Artist: Aruán Ortiz
Album: Cub(an)ism: Piano Solo
Genre: Contemporary Jazz
Quality: mp3, 320 kbps
L’ouverture, Op. 1 (Château de Joux) (5:59)
Cuban Cubism (10:47)
Monochrome (Yubá) (3:33)
Density (Golden Circle) (4:51)
Dominant Force (2:32)
Intervals (Closer To The Edge) (3:42)
Sacred Chronology (3:24)
Hidden Voices (Intakt Records, 2016) brought Cuban born pianist and composer Aruán Ortiz some long-overdue recognition in the U.S. Cub(an)ism, Ortiz’ tenth release, is a solo piano outing and his first such recording in the stand-alone format. Recorded in 2016 in Zürich, Switzerland, the album continues Ortiz’ exploration of Cuban Cubism, his method of incorporating cubist principles of faceting and multiple perspectives with folkloric elements.
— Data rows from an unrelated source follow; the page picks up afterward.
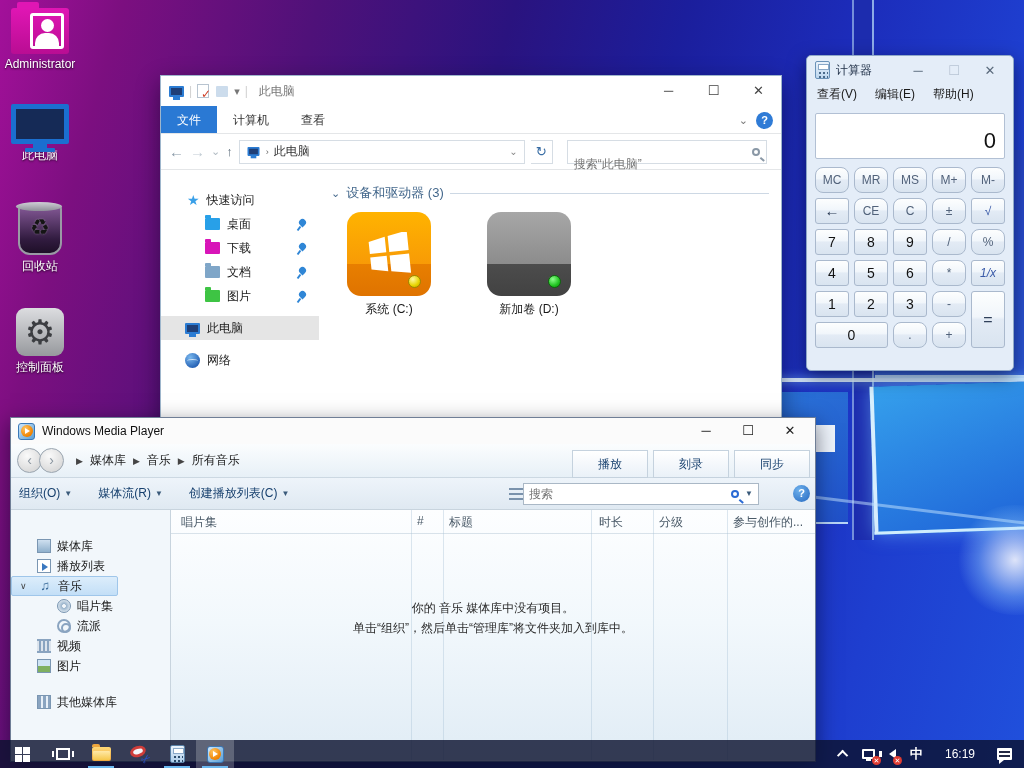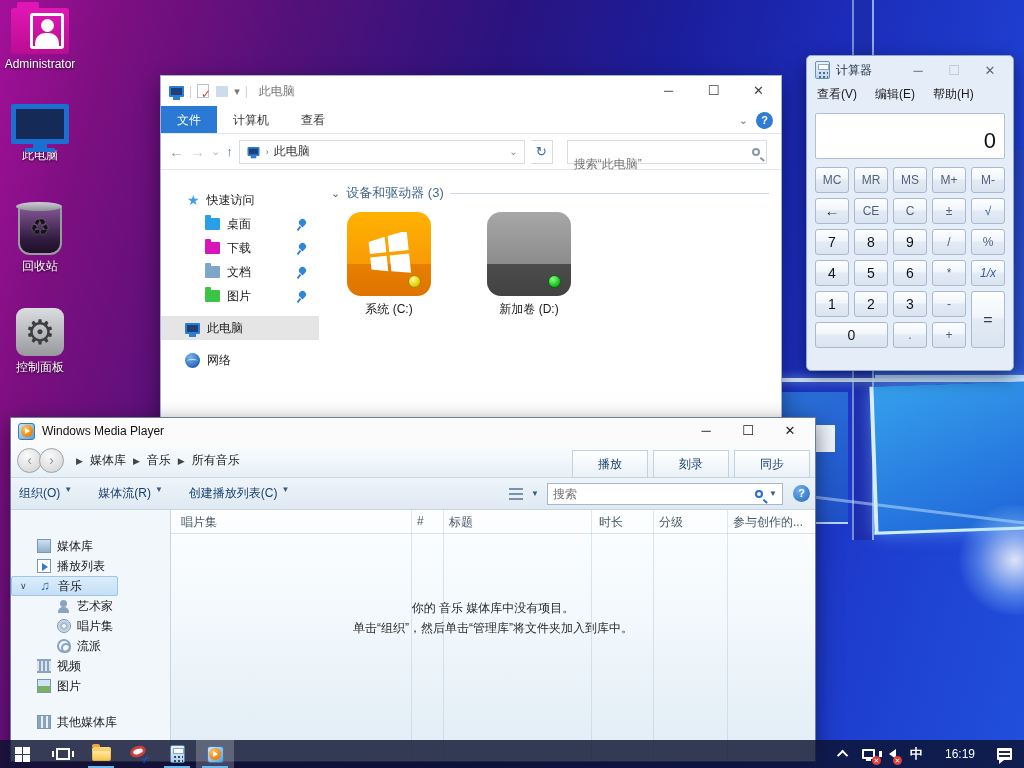--- a/index.html
+++ b/index.html
@@ -110,21 +110,21 @@
   .c-ic { width:15px; height:18px; background:linear-gradient(180deg,#eaf2fb,#bcd6ee); border:1px solid #6a92b8; border-radius:2px; position:relative; }
   .c-ic::before { content:""; position:absolute; left:2px; top:2px; width:9px; height:4px; background:#fff; border:1px solid #8aa8c8; }
   .c-ic::after { content:""; position:absolute; left:2px; top:9px; width:10px; height:7px;
     background-image:radial-gradient(circle,#4a6a8a 1px,transparent 1.3px); background-size:4px 4px; }
   .c-menu { display:flex; gap:18px; padding:2px 10px 4px 10px; color:#1a1a1a; }
   .c-disp { margin:6px 8px; height:46px; background:#fff; border:1px solid #b2c0d4; border-radius:2px; position:relative; }
   .c-disp .val { position:absolute; right:8px; bottom:4px; font-size:22px; color:#111; }
   .c-grid { display:grid; grid-template-columns:repeat(5,1fr); grid-auto-rows:26px; gap:5px; margin:8px 8px; }
   .cb { background:linear-gradient(180deg,#fdfefe 0%,#f1f6fb 45%,#e3ebf5 50%,#d9e4f0 100%); border:1px solid #aab9cd; border-radius:3px; text-align:center; line-height:24px; font-size:12px; color:#30405a; }
   .cb.num { font-size:14px; color:#121212; }
-  .cb.op { color:#51627a; }
+  .cb.op { color:#51627a;border-radius:8px; }
   .cb.fn { color:#3a5aa8; font-style:italic; }
   .cb.bs { font-size:15px; font-weight:bold; color:#24344e; }
   .cb.eq { grid-column:5; grid-row:span 2; line-height:56px; font-size:16px; }
   .cb.zero { grid-column:1/3; }
 
   
   #wmp { position:absolute; left:10px; top:417px; width:806px; height:345px; background:#fff; border:1px solid #6f7e96; box-shadow:0 6px 20px rgba(0,0,20,.5); z-index:4; }
   .w-title { height:26px; display:flex; align-items:center; padding:0 7px; gap:7px; background:#fbfbfb; }
   .w-title .t { font-size:12px; color:#111; }
   .w-btns { position:absolute; right:4px; top:0; height:26px; display:flex; }
@@ -133,24 +133,24 @@
   .wmp-logo .orb { width:12px; height:12px; border-radius:50%; background:radial-gradient(circle at 35% 30%,#ffc45e,#f08200 70%); display:flex; align-items:center; justify-content:center; }
   .wmp-logo .tri { width:0; height:0; border-left:5px solid #fff; border-top:3px solid transparent; border-bottom:3px solid transparent; margin-left:1px; }
   .w-nav { height:34px; background:linear-gradient(180deg,#fbfdfe,#e7f0f7); border-bottom:1px solid #ccd8e2; display:flex; align-items:center; padding:0 6px; position:relative; }
   .navcirc { width:25px; height:25px; border-radius:50%; background:radial-gradient(circle at 40% 30%,#fafafa,#cfcfcf); border:1px solid #9aa5b0; color:#8a959f; text-align:center; line-height:23px; font-size:14px; flex:none; }
   .navcirc + .navcirc { margin-left:-3px; }
   .w-crumb { display:flex; align-items:center; gap:7px; margin-left:12px; color:#1a1a1a; }
   .w-crumb .arr { color:#444; font-size:9px; }
   .w-tabs { position:absolute; right:5px; top:6px; display:flex; gap:5px;align-items:flex-end; }
   .w-tab { width:76px; height:28px; border:1px solid #c5d2de; background:linear-gradient(180deg,#fff,#eaf1f8); color:#17406e; text-align:center; line-height:27px; }
   .w-tools { height:32px; background:linear-gradient(180deg,#eef4fa,#dfe9f2); border-bottom:1px solid #c8d4de; display:flex; align-items:center; padding:0 8px; position:relative; color:#17406e; }
-  .w-tool { display:flex; align-items:flex-start; gap:4px; margin-right:26px; }
+  .w-tool { display:flex; align-items:center; gap:4px; margin-right:26px; }
   .caret { font-size:8px; color:#3a5a7a; }
   .viewic { width:14px; height:12px; background:repeating-linear-gradient(180deg,#7a92ac 0 2px,transparent 2px 5px); position:relative; }
-  .w-search { display:flex; align-items:center; height:22px; background:#fff; border:1px solid #aab8c6; width:236px; padding:0 5px; position:absolute; left:536px; }
+  .w-search { display:flex; align-items:center; height:22px; background:#fff; border:1px solid #aab8c6; width:236px; padding:0 5px; position:absolute; left:512px; }
   .w-search input { border:none; outline:none; flex:1; font-size:12px; color:#555; font-family:inherit; }
   .mag.blue { border-color:#2a6ad4; } .mag.blue::after { background:#2a6ad4; }
   .w-help { position:absolute; left:782px; width:17px; height:17px; border-radius:50%; background:radial-gradient(circle at 35% 30%,#6db0ec,#2568c0); color:#fff; text-align:center; line-height:17px; font-size:11px; font-weight:bold; }
   .w-body { display:flex; height:250px; position:relative; }
   .w-side { width:160px; background:#f2f7fb; border-right:1px solid #c8d4de; padding-top:26px; font-size:12px; position:relative; }
   .w-item { display:flex; align-items:center; height:20px; padding-left:26px; gap:6px; color:#1a1a1a; position:relative; }
   .w-item.sub { padding-left:46px; }
   .w-item.sel { background:linear-gradient(180deg,#dcedfb,#c3dff7); border:1px solid #9fc6ea; border-radius:2px; margin-right:52px; }
   .w-item .exp { position:absolute; left:8px; color:#444; font-size:9px; }
   .mini { width:14px; height:14px; flex:none; position:relative; }
@@ -460,24 +460,20 @@
         <div class="w-item">
           <span class="mini m-pl"></span>
           <span>播放列表</span>
         </div>
         <div class="w-item sel">
           <span class="exp">∨</span>
           <span class="mini m-note">♫</span>
           <span>音乐</span>
         </div>
         <div class="w-item sub">
-          <span class="mini m-artist"></span>
-          <span>艺术家</span>
-        </div>
-        <div class="w-item sub">
           <span class="mini m-disc"></span>
           <span>唱片集</span>
         </div>
         <div class="w-item sub">
           <span class="mini m-genre"></span>
           <span>流派</span>
         </div>
         <div class="w-item">
           <span class="mini m-video"></span>
           <span>视频</span>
Cub(an)ism consists of ten original Ortiz compositions that blend Afro Cuban and Afro Haitian tradition with the influences of Spain, France, and the U.S., all locations in which Ortiz has lived. The allusion to cubism is not a generalized throw-away phrase, but very much part of Ortiz’ creative process that can be heard and visualized in these pieces. The marriage of visual and musical composition has long been an element in Ortiz’ thinking and one can hear this influence in most clearly in the solo setting.
The percussive, avant-garde opener, “Louverture Op. 1 (Château de Joux),” integrates at least three distinct themes amidst vacillating tempos and more than a hint of classical inspiration. “Cuban Cubism” is the embodiment of Ortiz’ approach; a minimalist approach builds slowly then pulls back briefly. Over the course of almost eleven minutes, the piece flashes through varying backdrops, miniature melodies and abstractions. The native influences of rumba and yambu can be experienced on “Monochrome (Yubá)” as Ortiz plucks strings, accompanying himself through wavering rhythms.
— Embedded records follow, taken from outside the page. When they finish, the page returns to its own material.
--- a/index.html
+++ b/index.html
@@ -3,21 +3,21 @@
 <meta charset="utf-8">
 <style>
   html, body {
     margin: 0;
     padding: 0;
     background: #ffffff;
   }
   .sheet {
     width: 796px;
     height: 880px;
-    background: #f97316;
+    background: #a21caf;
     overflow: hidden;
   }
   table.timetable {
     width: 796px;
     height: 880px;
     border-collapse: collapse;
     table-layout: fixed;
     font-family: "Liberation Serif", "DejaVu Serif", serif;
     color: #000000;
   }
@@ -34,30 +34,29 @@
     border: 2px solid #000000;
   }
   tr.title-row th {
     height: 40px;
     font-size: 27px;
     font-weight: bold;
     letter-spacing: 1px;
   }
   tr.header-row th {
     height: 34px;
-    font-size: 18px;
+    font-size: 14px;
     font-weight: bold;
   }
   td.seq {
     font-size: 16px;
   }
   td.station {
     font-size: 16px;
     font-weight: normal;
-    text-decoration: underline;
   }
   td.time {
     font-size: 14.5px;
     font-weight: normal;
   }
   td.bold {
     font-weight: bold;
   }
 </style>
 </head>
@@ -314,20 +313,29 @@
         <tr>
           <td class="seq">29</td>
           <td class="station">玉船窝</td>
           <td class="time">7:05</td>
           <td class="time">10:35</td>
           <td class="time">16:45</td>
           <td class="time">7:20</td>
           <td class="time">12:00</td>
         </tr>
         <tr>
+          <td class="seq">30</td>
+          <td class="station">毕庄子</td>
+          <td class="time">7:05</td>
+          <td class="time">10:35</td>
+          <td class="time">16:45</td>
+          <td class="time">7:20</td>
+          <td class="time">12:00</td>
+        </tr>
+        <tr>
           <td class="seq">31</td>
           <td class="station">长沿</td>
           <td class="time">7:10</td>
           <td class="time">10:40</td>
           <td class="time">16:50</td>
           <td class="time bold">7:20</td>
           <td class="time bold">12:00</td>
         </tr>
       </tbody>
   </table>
Ortiz displays remarkable virtuosity across the variety of musical and non-musical disciplines that come into play on Cub(an)ism. He employs Indian mathematics as the framework of “Sacred Chronology,” simple-to-complex repetitions on “Dominant Force” and quite lyricism with “Intervals (Closer to the Edge).” The meditative and unadorned “Coralaia” closes the album, with the reverence of sacred music. Ortiz in the solo setting is exceptionally intriguing and for all the theory and extended technique in play, the music is superbly listenable and refreshingly original.